Wednesday, October 08, 2008

45th Annual Exhibition of the Society of Wildlife Artists

View of part of the SWLA exhibition in the West Gallery, Mall Galleries
Annual society exhibitions have a habit of stagnating if innovative work is not encouraged and so the judges of Capmark Art Award have sought to find works that are original and thought provoking. Our society is steeped in traditional representational talent,but we are fortunate to also have artists who are prepared to stretch their skills and step out of their comfort zones. It is this art that adds an exciting edginess to the exhibition and challenges the viewer to engage with rather than just admire the works on show
Andrew Stock - President's Foreward to the catalogue for the 45th exhibition of the Society of Wildlife Artists
I visited the 45th Annual Exhibition of the Society of Wildlife Artists last week. Although I'm not an artist who draws wild life I always find that this exhibition makes me want to try! What I most enjoy is the huge variety of ways that artists find to portray animals and birds. It's very much an exhibition of contemporary art inspired by the natural world.

I mention birds - as birds are pretty popular in this show - a fact to be noted by anybody thinking about applying to exhibit in future! Birds have their own prizes, birds are everywhere throughout the show - and birds bring in collectors who love owning original pictures and sculptures of birds. That said of course I guess it also produces stiff competition for all those seeking to portray birds! All good stuff!

360 works were on display in the exhibition (which closed last Sunday). This year the exhibition changed and the number of works which could be displayed by the 76 member artists was limited to six to enable more submissions to be accepted from members of the public.

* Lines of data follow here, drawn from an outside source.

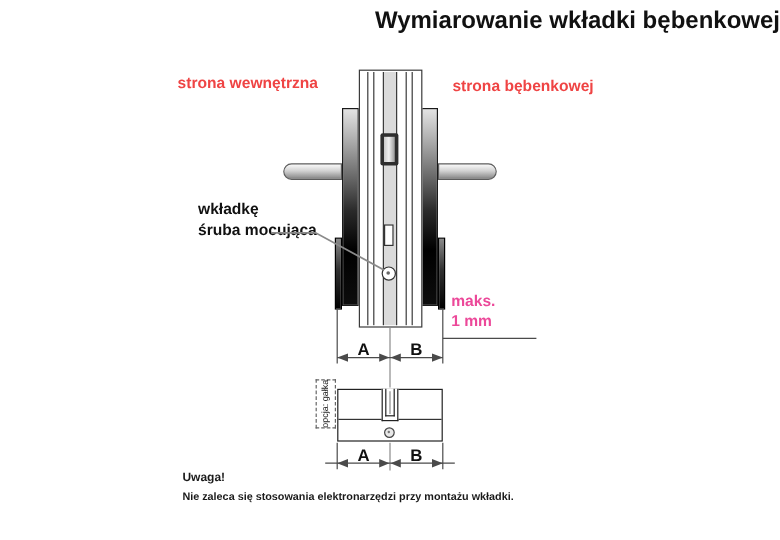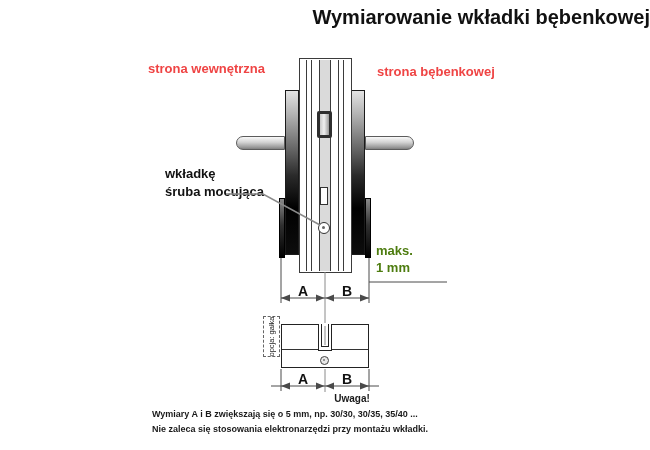--- a/index.html
+++ b/index.html
@@ -47,7 +47,7 @@
   .screw-label{position:absolute;left:165px;top:165px;font-size:13px;font-weight:bold;
         line-height:18px;color:#111;white-space:nowrap;}
   .max-label{position:absolute;left:376px;top:242px;font-size:13px;font-weight:bold;
-        line-height:17px;color:#4d7c0f;white-space:nowrap;}
+        line-height:17px;color:#ec4899;white-space:nowrap;}
   .dim-label{position:absolute;width:20px;text-align:center;font-size:14px;font-weight:bold;color:#111;}
 
   

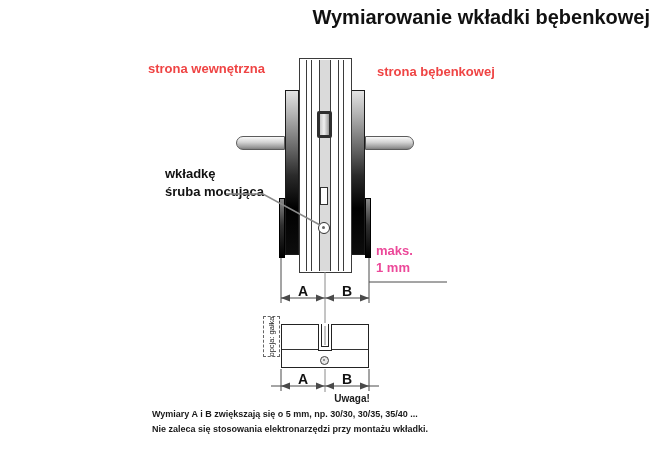--- a/index.html
+++ b/index.html
@@ -67,7 +67,7 @@
 
   
   .note{position:absolute;left:152px;top:393px;width:400px;color:#1a1a1a;}
-  .note-heading{font-size:10px;font-weight:bold;margin-bottom:3px;text-align:center;}
+  .note-heading{font-size:10px;font-weight:bold;margin-bottom:3px;}
   .note-line{font-size:9px;font-weight:bold;line-height:15px;white-space:nowrap;}
 
   svg.overlay{position:absolute;left:0;top:0;z-index:10;pointer-events:none;}

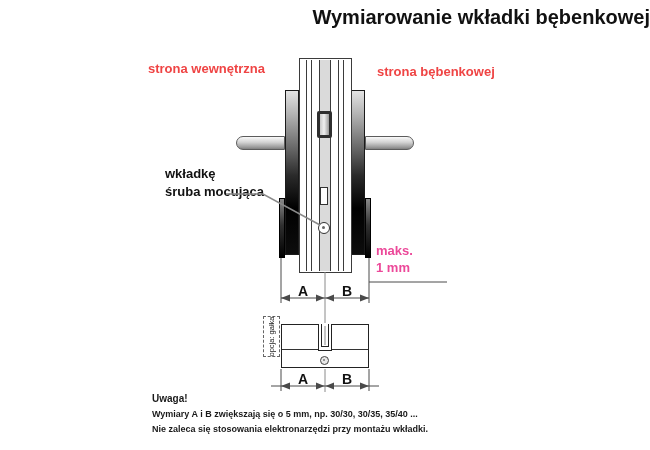--- a/index.html
+++ b/index.html
@@ -132,7 +132,6 @@
 
   <div class="note">
     <div class="note-heading">Uwaga!</div>
-    <div class="note-line">Wymiary A i B zwiększają się o 5 mm, np. 30/30, 30/35, 35/40 ...</div>
     <div class="note-line">Nie zaleca się stosowania elektronarzędzi  przy montażu wkładki.</div>
   </div>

Of all the art, I have to say the artwork which stood out for me were the sculptures and fine art prints. The processes of selection and refinement of characteristics and features of animals are an essential part of the process of producing fine art prints and sculpture and seems to be particularly helpful in producing some really excellent work. There were certainly some very impressive prints on display and what's more many of them were selling in respectable numbers.

SWLA exhibition: a wall of prints - West Gallery, Mall Galleries


The major prize is the Capmark Europe Art Awards which went to:
Work by Esther Tyson SWLA, first prize awarded to the painting in the centre
Early beginnings - moorhen nest building

Although all three were representional paintings, they all shared a painterly approach to their subject matter. The final shortlist also included the following works by these three artists: Katrina Cook, Chris Rose SWLA andAdam Binder.

Annabel Harris won the PJC Drawing Prize with a pencil drawing of Longhorn beetle movement. If you like insects I suggest you take a good look at Annabel's website - it's fascinating! She explains why she loves insects and creepie crawlies here.

Max Angus won the St Cuthbert Mill Award with a linocut Seventy two find the harvest plentiful (Pinkfoot) created from observation at the Washington Hide, North Norfolk.

Nick Derry won the Langord Press Award with Garganeys and Teasel (collage)

Jane Smith won the Birds Illustrated Printmaker Award with White-fronts - a screenprint

The 2008 winners of the Society of Wildlife Artists Bursary Awards are Jethro Brice, Kate Joanne Aughey and Li Lian Kostler.

Other artists - who work from life

Three flying Swallows by Celia Smith
copper wire

There was lots to like and I've got a catelogue full of notes. However, three people who stood out for me are all artists who work from life.
  • Celia Smith was featured in my blog post last Sunday. She makes wire sculptures of birds. You can read on her website about how she creates her sculpture after spending time making studies from life.
  • Carl Ellis SWLA creates drawings of fish using wax oil crayon and pastel. They are faithful and representational - and verge on abstract at the same time.
'Drawing fish from life has encouraged me to completely re-evaluate how I now capture them. . .you could say I’m taking a fresh look at fish.’
Carl Ellis
  • Darren Woodhead SWLA produces bold and calligraphic watercolours on whole sheets of watercolour paper - working outside all the time.
All of Darren’s work is produced outside, directly from life. There is no studio. Instead he responds to what is happening before him, keeping an immediacy and spontaneity to his work. Working quickly, within the theatre of the outdoors, wind may buffet the pages, rain or snow may stipple the paint, but this is all part of the events of the day’s outing and helps provide authenticity to the resulting images.
Darren Woodhead - From Dawn to Dusk
I had a jolly good look at each of their exhibits and I'd love to see them create their work.

Finally, if you're a big fan of wildlife art - or are maybe even a wildlife artist yourself, I'd very much recommend trying to get to see this exhibition each year. Also check out the galleries of the SWLA member artists - just click the image next to the name of each artist to see a further page with images of their work.

A wall of small works in SWLA exhibition in the East Gallery, Mall Galleries

Membership of the Society of Wildlife Artists is by election - however Friendship of the Societry is open to all.